• [About this exercise]
Repeat exactly the lines from the first line of the records through the line containing "reference: PRJ-4987 -> PRJ-4985", and nothing more.

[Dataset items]
---

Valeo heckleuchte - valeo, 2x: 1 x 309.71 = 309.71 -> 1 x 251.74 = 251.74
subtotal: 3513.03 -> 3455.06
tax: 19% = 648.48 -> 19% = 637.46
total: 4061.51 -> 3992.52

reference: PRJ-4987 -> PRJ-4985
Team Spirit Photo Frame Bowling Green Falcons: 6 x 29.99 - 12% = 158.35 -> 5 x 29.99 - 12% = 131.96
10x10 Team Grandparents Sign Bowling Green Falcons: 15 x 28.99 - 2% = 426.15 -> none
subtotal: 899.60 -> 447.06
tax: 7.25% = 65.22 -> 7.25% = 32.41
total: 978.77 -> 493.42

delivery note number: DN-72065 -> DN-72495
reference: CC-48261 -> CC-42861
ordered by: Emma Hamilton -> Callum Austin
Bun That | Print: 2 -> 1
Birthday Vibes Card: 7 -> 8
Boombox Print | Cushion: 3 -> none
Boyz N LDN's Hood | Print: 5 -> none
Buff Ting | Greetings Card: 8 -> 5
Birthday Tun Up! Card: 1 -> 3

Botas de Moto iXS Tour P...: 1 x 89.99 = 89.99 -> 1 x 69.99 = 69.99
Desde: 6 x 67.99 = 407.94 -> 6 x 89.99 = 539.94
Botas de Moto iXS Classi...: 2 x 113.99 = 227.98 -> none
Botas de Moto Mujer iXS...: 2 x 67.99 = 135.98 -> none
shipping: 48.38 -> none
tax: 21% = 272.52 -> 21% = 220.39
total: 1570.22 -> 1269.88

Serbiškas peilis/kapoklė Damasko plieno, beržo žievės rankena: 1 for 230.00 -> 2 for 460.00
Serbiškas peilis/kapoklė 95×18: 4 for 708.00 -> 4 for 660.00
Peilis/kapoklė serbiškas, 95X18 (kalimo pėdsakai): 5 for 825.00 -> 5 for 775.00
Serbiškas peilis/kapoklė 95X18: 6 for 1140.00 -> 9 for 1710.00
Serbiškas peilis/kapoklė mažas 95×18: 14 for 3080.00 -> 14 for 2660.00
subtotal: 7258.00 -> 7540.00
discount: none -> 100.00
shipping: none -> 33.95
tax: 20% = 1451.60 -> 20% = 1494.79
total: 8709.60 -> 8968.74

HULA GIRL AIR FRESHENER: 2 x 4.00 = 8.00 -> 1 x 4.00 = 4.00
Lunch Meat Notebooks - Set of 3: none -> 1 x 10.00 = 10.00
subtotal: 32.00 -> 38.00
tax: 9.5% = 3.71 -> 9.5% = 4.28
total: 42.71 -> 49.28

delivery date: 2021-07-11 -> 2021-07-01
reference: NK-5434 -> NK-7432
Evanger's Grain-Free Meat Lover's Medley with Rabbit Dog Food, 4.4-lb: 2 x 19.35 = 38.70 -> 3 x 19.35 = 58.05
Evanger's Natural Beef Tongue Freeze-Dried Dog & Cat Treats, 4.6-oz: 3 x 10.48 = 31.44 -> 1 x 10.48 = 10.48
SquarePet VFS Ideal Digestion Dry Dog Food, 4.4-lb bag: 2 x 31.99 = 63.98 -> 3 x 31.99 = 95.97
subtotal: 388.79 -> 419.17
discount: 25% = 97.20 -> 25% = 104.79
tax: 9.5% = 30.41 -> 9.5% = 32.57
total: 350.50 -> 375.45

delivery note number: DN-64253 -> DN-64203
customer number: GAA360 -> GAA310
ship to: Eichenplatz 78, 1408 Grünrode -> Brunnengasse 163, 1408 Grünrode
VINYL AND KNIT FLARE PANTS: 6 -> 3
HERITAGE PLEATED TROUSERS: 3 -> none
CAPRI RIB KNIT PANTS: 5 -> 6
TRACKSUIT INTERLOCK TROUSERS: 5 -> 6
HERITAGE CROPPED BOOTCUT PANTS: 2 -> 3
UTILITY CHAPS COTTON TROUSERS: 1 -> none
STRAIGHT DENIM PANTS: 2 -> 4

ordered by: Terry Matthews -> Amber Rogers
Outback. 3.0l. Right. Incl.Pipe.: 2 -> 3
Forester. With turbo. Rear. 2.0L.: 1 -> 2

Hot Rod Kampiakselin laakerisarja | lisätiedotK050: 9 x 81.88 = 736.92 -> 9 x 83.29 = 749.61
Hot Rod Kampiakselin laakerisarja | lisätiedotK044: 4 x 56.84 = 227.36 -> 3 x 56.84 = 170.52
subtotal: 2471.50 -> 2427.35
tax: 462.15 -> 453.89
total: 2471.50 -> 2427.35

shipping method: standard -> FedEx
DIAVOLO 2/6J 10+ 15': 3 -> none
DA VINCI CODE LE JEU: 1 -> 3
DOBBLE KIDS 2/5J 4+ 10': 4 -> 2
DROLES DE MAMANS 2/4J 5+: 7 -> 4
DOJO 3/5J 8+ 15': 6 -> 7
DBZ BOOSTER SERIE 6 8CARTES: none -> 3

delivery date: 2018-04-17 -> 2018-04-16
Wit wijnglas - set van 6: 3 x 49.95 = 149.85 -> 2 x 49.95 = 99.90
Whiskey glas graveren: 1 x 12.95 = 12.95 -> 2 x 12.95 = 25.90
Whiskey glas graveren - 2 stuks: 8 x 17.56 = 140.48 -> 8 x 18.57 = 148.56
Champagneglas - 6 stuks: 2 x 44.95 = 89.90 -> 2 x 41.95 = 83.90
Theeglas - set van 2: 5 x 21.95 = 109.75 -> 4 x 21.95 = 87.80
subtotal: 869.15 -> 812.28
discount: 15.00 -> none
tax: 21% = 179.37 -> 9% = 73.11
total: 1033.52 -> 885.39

---

• [Exercise solution]
Valeo heckleuchte - valeo, 2x: 1 x 309.71 = 309.71 -> 1 x 251.74 = 251.74
subtotal: 3513.03 -> 3455.06
tax: 19% = 648.48 -> 19% = 637.46
total: 4061.51 -> 3992.52

reference: PRJ-4987 -> PRJ-4985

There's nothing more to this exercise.